研究分野解説

英米文学が語る世界――The Great Gatsbyに見られる1920年代

岐阜大学地域科学部 地域文化学科 小林亜由美(英米文学)


文学研究

 小説を読む際、その物語の舞台や登場人物、また登場人物が語る言葉に共感したり疑問を抱いたりすることがあります。文学研究は、作品を読み、場面描写や登場人物の心理描写、会話等を分析し、作品から得られた共感や疑問を考察することから始まります。F. スコット・フィッツジェラルドの小説The Great Gatsby (『グレート・ギャツビー』、1925年出版)は、度々映画化されていますので、そのストーリーはよく知られているかもしれませんが、原作である小説は、作品の内容に加え、社会的・文化的背景を浮き彫りにします。ニック・キャラウェイが語る東部は、1920年代のアメリカの豊かさを読者に示し、その語りは当時のアメリカ文学の潮流であるモダニズムの視点としてとらえることもできるでしょう。

語り手

 1920年代のアメリカが舞台であるThe Great Gatsbyの語り手はジェイ・ギャツビーの隣人であるニック・キャラウェイです。ニックは都会的な東部に憧れて中西部からやって来ますが、物語の結末では中西部に戻ることを決意します。ニックは東部に落胆して故郷に戻ったと推測されますが、その落胆は必ずしも誰もが抱く感情ではないかもしれません。読者はニックの視点を通して物語の世界を見ているためです。ニックを「信頼できない語り手(unreliable narrator)」として作品を解釈すると、東部の活気は人々を幸福へと導いた可能性も考えられます。ニックはギャツビーを肯定的にとらえ交流を深めますが、作品の読了後にギャツビーの言動をあらためて考察すると、彼の生涯は潔白であるとは言えず、結末で平然と宝石店に入るトムに共感を抱く読者もいるかもしれません。

言葉

 ジェイ・ギャツビーは頻繁に“old sport”という言葉を使用します。The Great Gatsbyの翻訳書では「親友」「君」「オールド・スポート」等と訳出されていますが、原文で解釈すると理解を一層深めることができるでしょう。この言葉は親しみを込めた男性同士の呼びかけで、主に19世紀から20世紀初頭にかけて使用されたイギリス英語です。その言葉をアメリカ人のギャツビーが使用していることは、トムと同様に、読者も違和感を覚えるかもしれません。ギャツビーがこの言葉を好んで使用したのは、相手に親しみを伝えること以上に、彼が思い描く理想的な出自を周囲に印象づけようとする意図もあったと考えられます。彼はかつてヨーロッパの地で仲間とともに知性あふれる日々を送っていたことを暗示するためにこの言葉を発していたと推察され、その真偽を含め、この言葉は彼の人物像を考察するうえでの重要な手がかりのひとつとなるでしょう。
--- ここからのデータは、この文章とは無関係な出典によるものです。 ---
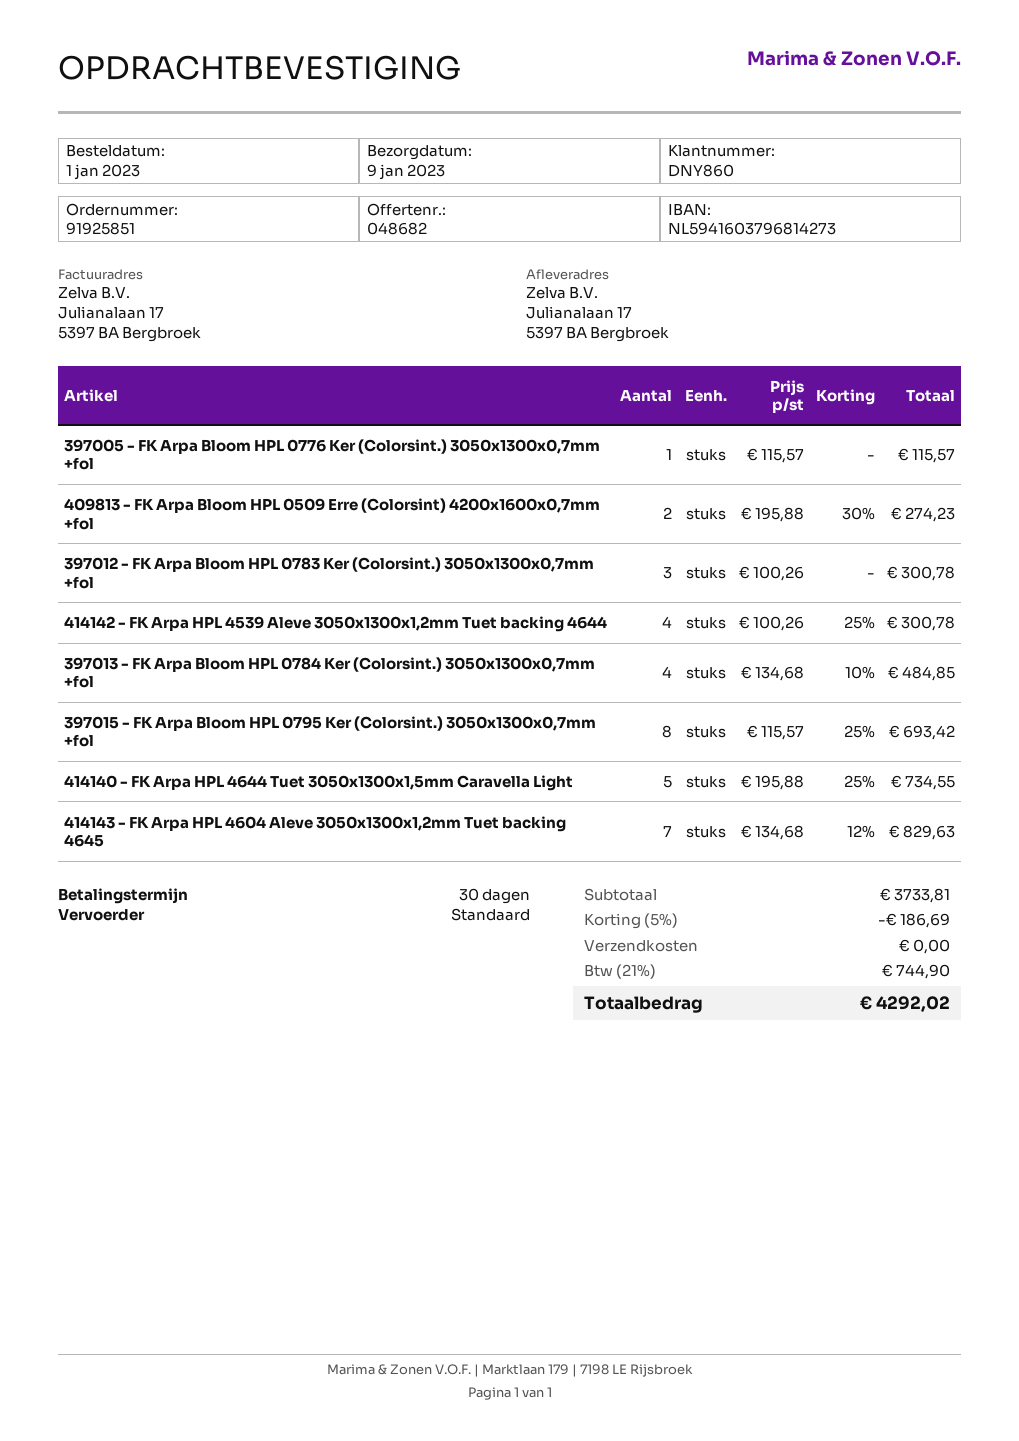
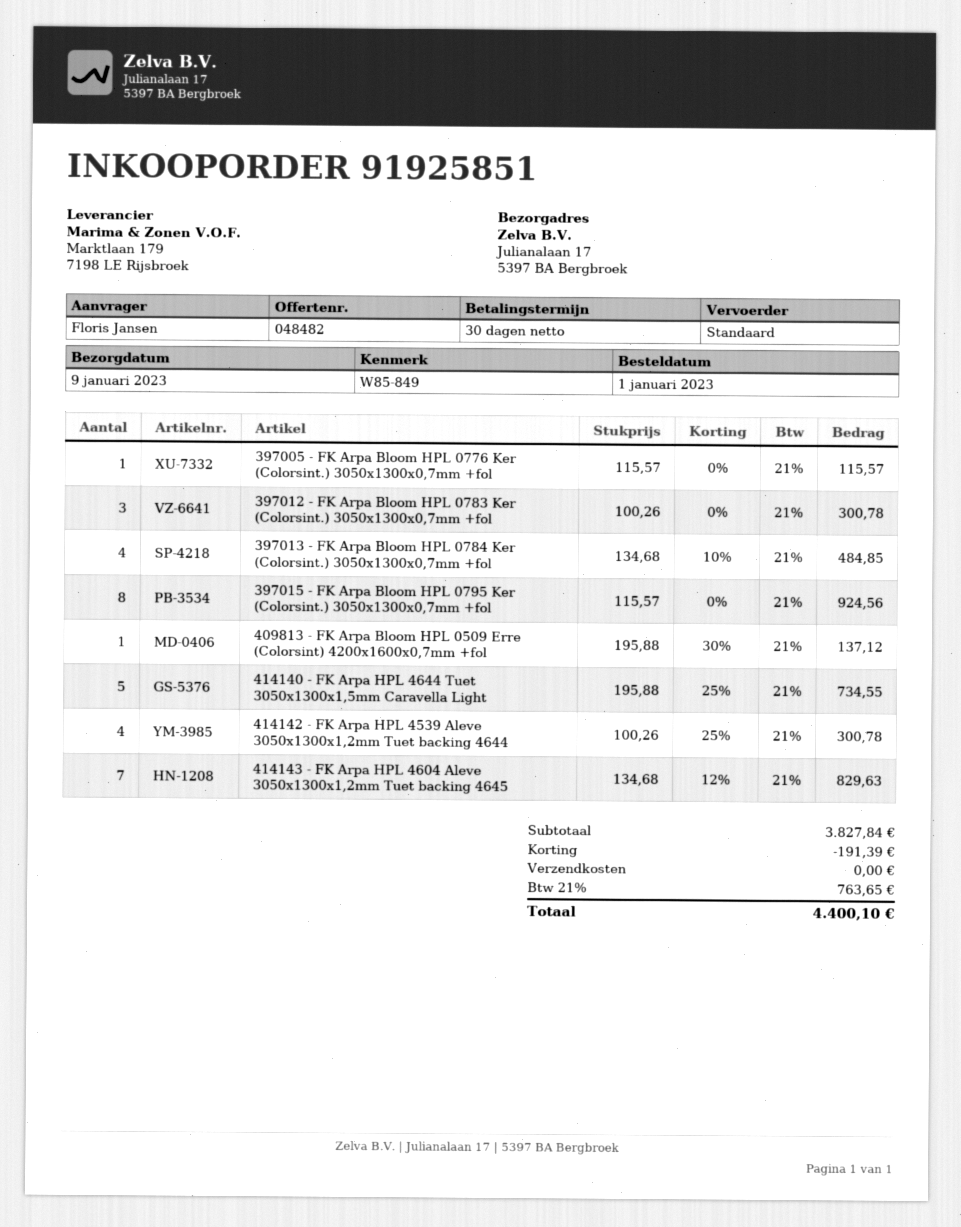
quote number: 048682 -> 048482
409813 - FK Arpa Bloom HPL 0509 Erre (Colorsint) 4200x1600x0,7mm +fol: 2 x 195.88 - 30% = 274.23 -> 1 x 195.88 - 30% = 137.12
397015 - FK Arpa Bloom HPL 0795 Ker (Colorsint.) 3050x1300x0,7mm +fol: 8 x 115.57 - 25% = 693.42 -> 8 x 115.57 = 924.56
subtotal: 3733.81 -> 3827.84
discount: 186.69 -> 191.39
tax: 21% = 744.90 -> 21% = 763.65
total: 4292.02 -> 4400.10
教員からのメッセージ(岐阜大学地域科学部 地域文化学科 小林亜由美)

 私自身は、The Great Gatsbyのような「モダニズム」の側面からも興味深い作品をはじめ、1920~30年代のニューヨークで興隆した「ハーレム・ルネッサンス」の文学を研究していますが、専門セミナーでは時代や作家・作品を限定せず、幅広く英米文学を議論しています。また、定期的に読書会を開催しており、特定の作品をセミナー生の全員で読み進めることもあります。専門セミナーでの活発な議論を通して、学生の皆さんとともに私も多くの学びを得ています。小説や英語圏文学の学術的な解釈に興味を持っている人は、ぜひ一緒に学び、議論しましょう。